THE INPUT
========================================
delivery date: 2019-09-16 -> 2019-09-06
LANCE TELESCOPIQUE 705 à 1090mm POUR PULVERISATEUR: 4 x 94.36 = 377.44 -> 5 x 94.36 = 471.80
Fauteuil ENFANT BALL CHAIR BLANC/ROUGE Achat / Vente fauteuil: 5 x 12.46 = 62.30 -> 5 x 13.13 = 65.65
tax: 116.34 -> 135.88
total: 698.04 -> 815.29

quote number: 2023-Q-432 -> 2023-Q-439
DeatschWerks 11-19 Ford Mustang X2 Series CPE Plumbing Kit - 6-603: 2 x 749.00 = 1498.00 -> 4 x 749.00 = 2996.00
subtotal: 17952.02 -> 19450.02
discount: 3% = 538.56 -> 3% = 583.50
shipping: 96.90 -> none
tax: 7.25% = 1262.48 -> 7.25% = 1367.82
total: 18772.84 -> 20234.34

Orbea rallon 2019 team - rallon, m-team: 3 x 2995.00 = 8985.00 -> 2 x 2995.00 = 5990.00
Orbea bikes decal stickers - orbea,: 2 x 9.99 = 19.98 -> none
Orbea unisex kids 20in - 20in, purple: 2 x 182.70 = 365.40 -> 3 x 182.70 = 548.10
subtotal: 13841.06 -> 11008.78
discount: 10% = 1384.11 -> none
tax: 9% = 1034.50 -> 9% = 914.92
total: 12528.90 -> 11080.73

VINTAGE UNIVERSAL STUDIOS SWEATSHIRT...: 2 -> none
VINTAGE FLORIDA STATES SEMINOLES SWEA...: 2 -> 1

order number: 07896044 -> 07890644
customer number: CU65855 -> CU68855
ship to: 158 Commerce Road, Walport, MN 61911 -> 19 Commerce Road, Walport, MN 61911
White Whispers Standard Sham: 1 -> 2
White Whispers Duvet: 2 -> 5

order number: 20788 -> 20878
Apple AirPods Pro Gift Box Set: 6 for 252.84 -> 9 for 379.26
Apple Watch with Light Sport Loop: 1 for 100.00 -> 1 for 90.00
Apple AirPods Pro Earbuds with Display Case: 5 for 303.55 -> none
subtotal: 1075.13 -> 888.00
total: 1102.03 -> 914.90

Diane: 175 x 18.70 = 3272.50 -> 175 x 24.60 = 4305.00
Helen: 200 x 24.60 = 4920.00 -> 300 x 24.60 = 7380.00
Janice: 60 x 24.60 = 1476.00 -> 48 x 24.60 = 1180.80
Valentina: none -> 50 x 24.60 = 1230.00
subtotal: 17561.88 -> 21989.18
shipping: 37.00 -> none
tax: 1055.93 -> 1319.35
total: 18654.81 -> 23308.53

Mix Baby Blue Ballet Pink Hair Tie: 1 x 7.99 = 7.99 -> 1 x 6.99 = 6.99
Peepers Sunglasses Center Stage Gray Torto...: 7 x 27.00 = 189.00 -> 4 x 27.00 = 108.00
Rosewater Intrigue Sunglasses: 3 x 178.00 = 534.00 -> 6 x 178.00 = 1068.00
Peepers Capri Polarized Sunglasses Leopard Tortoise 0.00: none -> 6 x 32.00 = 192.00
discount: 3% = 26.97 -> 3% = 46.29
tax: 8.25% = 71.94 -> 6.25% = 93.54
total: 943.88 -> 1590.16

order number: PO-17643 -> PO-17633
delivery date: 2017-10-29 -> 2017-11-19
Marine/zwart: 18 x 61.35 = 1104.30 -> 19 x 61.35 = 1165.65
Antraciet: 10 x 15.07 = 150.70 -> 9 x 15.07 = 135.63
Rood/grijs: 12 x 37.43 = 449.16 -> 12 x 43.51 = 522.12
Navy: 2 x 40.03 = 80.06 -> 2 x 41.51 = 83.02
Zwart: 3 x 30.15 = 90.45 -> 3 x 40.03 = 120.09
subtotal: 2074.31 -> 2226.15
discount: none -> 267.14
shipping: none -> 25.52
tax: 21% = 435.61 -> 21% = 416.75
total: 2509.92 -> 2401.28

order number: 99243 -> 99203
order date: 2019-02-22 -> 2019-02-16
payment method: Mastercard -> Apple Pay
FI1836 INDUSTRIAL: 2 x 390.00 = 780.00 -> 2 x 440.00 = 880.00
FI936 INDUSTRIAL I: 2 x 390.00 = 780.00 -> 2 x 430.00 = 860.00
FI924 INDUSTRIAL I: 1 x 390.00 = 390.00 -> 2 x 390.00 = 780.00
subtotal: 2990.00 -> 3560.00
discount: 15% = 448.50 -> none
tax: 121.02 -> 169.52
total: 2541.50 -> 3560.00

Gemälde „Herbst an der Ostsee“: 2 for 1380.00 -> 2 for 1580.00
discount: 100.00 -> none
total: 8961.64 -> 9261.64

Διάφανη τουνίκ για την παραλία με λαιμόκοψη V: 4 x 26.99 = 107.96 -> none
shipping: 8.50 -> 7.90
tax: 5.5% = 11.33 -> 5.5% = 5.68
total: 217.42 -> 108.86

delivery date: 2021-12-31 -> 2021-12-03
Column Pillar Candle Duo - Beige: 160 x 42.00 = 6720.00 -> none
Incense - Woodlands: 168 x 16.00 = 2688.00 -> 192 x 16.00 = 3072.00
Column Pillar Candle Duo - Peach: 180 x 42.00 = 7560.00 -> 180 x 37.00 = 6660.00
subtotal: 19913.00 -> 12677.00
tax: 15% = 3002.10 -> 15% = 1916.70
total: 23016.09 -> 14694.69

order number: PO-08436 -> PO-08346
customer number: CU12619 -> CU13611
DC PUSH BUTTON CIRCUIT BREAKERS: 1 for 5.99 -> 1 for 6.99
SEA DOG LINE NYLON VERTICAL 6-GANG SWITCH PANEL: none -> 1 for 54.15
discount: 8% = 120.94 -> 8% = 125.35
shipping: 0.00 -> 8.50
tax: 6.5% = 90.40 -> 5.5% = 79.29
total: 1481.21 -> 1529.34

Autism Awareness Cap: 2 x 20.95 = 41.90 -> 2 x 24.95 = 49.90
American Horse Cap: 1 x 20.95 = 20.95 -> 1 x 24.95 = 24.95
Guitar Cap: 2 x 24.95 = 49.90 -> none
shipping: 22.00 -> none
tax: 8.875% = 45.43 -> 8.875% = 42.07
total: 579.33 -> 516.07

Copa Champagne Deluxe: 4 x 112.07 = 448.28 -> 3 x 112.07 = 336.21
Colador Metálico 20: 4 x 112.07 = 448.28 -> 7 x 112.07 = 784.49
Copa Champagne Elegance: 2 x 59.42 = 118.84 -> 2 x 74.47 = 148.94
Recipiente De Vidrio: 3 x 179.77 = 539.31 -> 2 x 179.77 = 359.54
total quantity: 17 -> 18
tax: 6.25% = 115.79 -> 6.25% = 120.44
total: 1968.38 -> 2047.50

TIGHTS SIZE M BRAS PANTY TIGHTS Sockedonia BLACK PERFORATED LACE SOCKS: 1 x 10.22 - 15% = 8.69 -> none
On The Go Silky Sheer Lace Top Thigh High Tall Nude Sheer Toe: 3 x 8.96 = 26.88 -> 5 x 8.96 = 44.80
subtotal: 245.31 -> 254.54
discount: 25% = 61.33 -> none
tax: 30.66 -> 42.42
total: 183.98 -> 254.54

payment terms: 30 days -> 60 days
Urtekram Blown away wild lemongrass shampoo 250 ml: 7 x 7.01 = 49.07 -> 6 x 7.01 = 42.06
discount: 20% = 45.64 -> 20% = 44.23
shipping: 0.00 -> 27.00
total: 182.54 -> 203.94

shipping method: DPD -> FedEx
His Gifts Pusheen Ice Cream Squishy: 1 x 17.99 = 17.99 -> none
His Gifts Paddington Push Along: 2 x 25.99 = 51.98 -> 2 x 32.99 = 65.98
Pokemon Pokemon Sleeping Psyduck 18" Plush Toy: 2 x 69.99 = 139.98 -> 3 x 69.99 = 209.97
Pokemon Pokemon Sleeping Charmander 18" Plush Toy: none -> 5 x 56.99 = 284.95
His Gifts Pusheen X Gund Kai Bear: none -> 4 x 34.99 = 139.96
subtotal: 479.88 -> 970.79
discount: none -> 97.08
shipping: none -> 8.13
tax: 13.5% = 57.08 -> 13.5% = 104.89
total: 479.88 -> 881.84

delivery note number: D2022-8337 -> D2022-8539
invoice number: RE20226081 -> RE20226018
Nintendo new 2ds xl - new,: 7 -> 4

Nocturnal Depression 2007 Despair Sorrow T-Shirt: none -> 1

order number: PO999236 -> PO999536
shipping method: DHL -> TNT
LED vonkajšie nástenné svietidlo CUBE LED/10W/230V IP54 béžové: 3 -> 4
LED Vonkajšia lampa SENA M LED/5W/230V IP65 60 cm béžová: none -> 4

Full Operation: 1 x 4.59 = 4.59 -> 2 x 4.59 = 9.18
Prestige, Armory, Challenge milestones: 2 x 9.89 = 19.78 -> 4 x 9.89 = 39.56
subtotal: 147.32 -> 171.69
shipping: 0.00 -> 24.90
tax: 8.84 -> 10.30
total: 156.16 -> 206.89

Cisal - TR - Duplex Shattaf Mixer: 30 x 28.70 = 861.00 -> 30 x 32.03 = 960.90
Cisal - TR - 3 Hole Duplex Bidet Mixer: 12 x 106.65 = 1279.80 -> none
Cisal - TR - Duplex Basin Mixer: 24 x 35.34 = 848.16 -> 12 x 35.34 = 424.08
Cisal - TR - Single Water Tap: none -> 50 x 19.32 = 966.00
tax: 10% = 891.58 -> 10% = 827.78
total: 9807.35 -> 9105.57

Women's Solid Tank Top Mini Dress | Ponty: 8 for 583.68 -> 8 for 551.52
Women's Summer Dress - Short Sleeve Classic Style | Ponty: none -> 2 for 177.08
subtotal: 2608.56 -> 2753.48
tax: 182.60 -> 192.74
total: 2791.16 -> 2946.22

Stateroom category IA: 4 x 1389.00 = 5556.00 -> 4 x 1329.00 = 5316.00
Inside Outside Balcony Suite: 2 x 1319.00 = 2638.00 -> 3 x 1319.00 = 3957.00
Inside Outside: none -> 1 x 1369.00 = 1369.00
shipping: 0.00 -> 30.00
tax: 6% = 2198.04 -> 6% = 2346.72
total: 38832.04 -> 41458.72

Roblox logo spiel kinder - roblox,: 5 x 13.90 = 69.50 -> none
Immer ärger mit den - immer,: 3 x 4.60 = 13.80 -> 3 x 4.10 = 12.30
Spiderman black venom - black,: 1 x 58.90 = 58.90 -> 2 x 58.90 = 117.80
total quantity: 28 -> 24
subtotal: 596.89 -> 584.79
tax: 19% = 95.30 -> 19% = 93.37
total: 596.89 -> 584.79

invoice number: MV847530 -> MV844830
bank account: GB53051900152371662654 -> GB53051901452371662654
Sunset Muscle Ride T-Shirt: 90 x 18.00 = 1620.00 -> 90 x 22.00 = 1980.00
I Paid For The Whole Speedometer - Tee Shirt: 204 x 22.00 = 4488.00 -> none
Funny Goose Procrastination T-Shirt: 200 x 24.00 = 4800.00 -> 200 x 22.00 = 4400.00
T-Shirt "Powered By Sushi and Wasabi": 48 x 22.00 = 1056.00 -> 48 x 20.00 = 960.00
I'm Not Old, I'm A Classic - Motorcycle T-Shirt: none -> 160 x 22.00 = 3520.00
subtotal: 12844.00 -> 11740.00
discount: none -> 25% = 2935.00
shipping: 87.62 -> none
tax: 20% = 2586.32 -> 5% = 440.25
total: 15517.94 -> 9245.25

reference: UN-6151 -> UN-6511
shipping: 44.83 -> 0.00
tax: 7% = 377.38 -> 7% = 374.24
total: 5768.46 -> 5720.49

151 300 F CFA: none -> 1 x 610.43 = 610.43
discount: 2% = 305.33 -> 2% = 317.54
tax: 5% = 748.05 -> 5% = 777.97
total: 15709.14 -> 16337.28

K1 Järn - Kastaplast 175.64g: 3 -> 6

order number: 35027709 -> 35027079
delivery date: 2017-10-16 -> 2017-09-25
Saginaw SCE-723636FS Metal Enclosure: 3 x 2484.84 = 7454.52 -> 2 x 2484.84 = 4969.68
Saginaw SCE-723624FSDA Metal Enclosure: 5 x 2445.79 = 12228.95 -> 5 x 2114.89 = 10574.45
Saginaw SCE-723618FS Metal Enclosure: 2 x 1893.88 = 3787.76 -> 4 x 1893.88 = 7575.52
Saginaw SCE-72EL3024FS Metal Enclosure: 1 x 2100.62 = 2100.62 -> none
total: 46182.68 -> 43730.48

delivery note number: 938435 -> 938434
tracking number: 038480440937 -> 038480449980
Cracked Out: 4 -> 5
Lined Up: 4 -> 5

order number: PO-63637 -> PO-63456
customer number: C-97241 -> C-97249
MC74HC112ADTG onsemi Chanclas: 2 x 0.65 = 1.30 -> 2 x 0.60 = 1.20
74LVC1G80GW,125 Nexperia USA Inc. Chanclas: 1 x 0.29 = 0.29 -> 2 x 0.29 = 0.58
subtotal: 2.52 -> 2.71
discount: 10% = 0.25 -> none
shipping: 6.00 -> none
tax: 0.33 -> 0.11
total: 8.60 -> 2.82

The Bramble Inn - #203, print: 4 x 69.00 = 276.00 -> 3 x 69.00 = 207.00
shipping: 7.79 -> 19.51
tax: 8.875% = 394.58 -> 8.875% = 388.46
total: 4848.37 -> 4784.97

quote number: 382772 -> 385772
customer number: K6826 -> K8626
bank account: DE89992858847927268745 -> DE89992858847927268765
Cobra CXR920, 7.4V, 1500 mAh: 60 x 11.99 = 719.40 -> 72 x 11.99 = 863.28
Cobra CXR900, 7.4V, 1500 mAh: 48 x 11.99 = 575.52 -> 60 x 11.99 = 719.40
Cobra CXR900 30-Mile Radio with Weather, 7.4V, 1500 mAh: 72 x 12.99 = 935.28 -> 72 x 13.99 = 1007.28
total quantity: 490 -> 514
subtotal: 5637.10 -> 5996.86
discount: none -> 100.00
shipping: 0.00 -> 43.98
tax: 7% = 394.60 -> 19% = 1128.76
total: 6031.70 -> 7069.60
========================================
EXERCISE
Only one part of the material above is to be transcribed, namely the lines starting with the line that has "total: 217.42 -> 108.86" and going on through the line that has "total: 1968.38 -> 2047.50", exactly as they stand.

EXERCISE RESULT
total: 217.42 -> 108.86

delivery date: 2021-12-31 -> 2021-12-03
Column Pillar Candle Duo - Beige: 160 x 42.00 = 6720.00 -> none
Incense - Woodlands: 168 x 16.00 = 2688.00 -> 192 x 16.00 = 3072.00
Column Pillar Candle Duo - Peach: 180 x 42.00 = 7560.00 -> 180 x 37.00 = 6660.00
subtotal: 19913.00 -> 12677.00
tax: 15% = 3002.10 -> 15% = 1916.70
total: 23016.09 -> 14694.69

order number: PO-08436 -> PO-08346
customer number: CU12619 -> CU13611
DC PUSH BUTTON CIRCUIT BREAKERS: 1 for 5.99 -> 1 for 6.99
SEA DOG LINE NYLON VERTICAL 6-GANG SWITCH PANEL: none -> 1 for 54.15
discount: 8% = 120.94 -> 8% = 125.35
shipping: 0.00 -> 8.50
tax: 6.5% = 90.40 -> 5.5% = 79.29
total: 1481.21 -> 1529.34

Autism Awareness Cap: 2 x 20.95 = 41.90 -> 2 x 24.95 = 49.90
American Horse Cap: 1 x 20.95 = 20.95 -> 1 x 24.95 = 24.95
Guitar Cap: 2 x 24.95 = 49.90 -> none
shipping: 22.00 -> none
tax: 8.875% = 45.43 -> 8.875% = 42.07
total: 579.33 -> 516.07

Copa Champagne Deluxe: 4 x 112.07 = 448.28 -> 3 x 112.07 = 336.21
Colador Metálico 20: 4 x 112.07 = 448.28 -> 7 x 112.07 = 784.49
Copa Champagne Elegance: 2 x 59.42 = 118.84 -> 2 x 74.47 = 148.94
Recipiente De Vidrio: 3 x 179.77 = 539.31 -> 2 x 179.77 = 359.54
total quantity: 17 -> 18
tax: 6.25% = 115.79 -> 6.25% = 120.44
total: 1968.38 -> 2047.50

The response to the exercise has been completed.